The cemetery is on the site of one of the former temporary cemeteries
and was dedicated in 1956. There are 9,388 Americans buried here
including two of the Niland brothers - whose story inspired the
movie Saving Private Ryan (one of 45 sets of brothers). Only
a portion of Americans killed in Normandy are buried here as
families had the choice to bring bodies back to the United States.
There are 304 unknown soldiers buried here as well as a memorial
for 1,557 service members missing in action and not found.

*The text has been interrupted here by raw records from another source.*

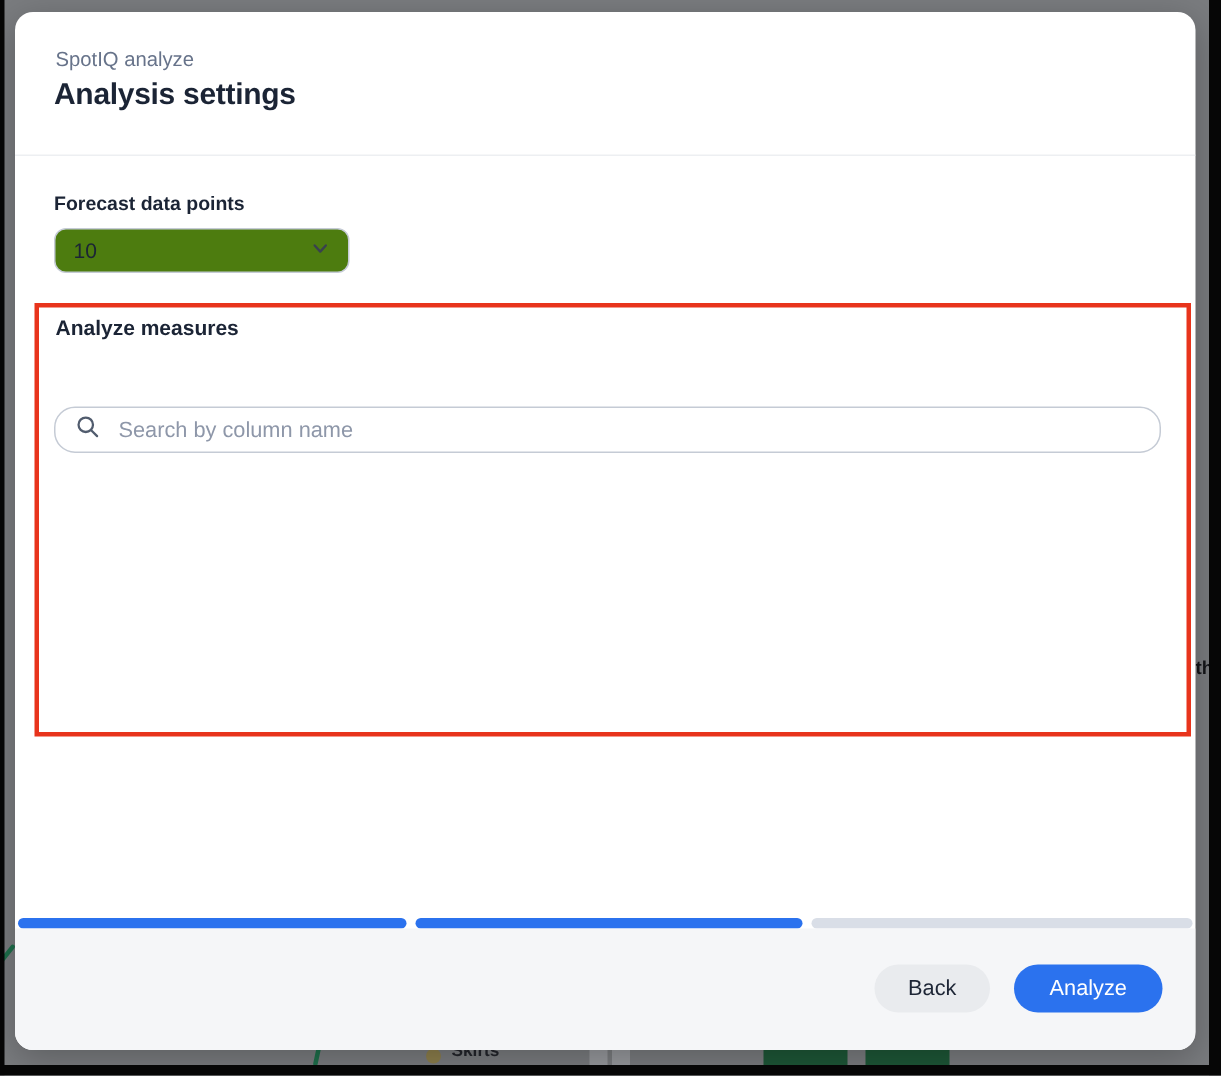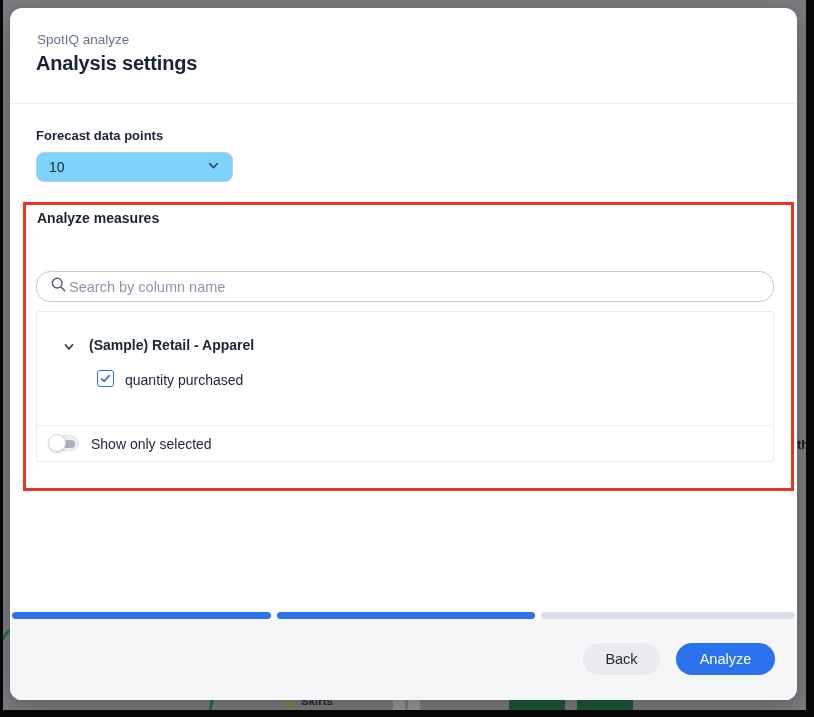"10" .select { background: #7dd3fc -> #4d7c0f }
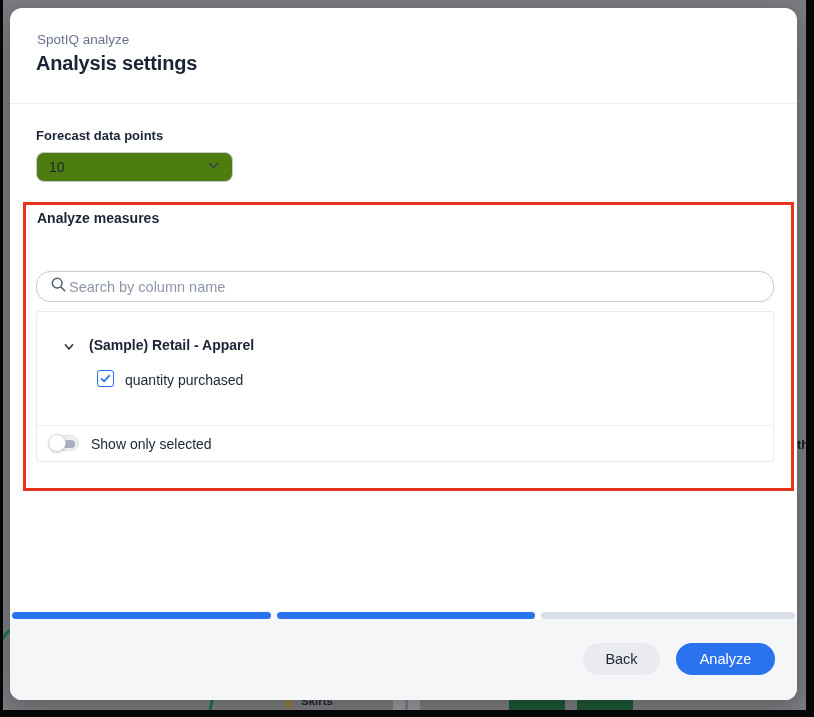"Search by column name" .search { gap: none -> 10px }
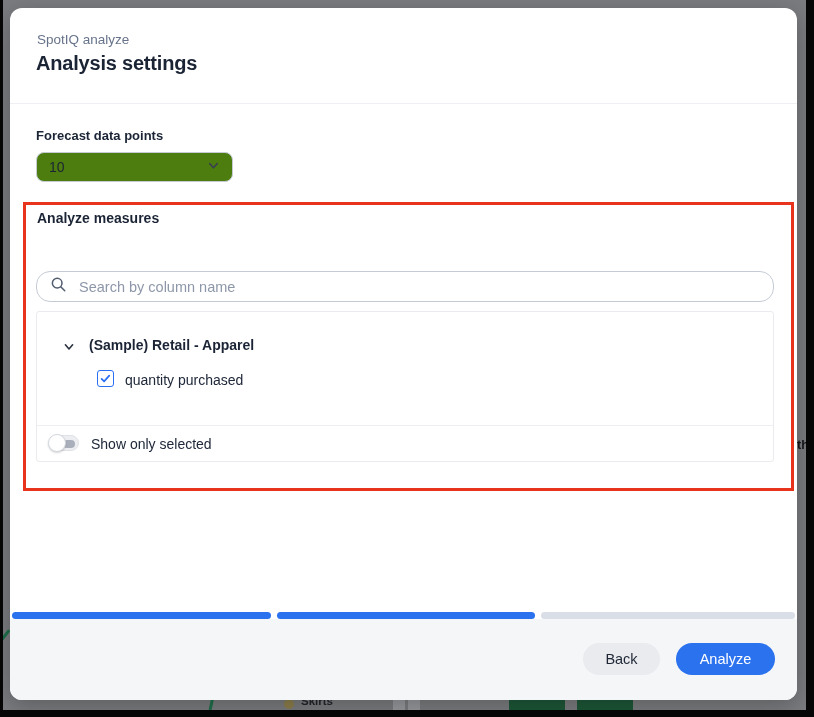"(Sample) Retail - Apparel" div.panel { html: <div> <span> <svg> <path></path> </svg> </span> <div>(Sample) Retail - Apparel</div> <span> <svg> <path></path> </svg> </span> <div>quantity purchased</div> <div></div> <span> <span></span> <span></span> </span> <div>Show only selected</div> </div> -> none }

- This sculpture is called - "Spirit
of American Youth Rising from the Waves"...










- One of the unknown soldiers - all inscribed
with the same inscription...









- Visiting one of the German bunker fortifications...










- IIn the village of Sainte-Mère-Église
there is the Aiborne Museum dedicated to the paratroopers and
combatants of the D-day invasion.








- This is the church Sainte-Mere-Eglise
wher on the night of June 5th/6th, paraptrooper John Steele hung
for two hours after his parachute snagged on the spire. The 82nd
Airborne was mistakenly dropped on the village which was occupied
by the Germans. After two hours, Steele was capured and taken
prisoner by the Germans. The movie The Longest Day (about D-day)
made this incident famous. There is an effigy of Steele hanging
from the spire as you can see in the picture.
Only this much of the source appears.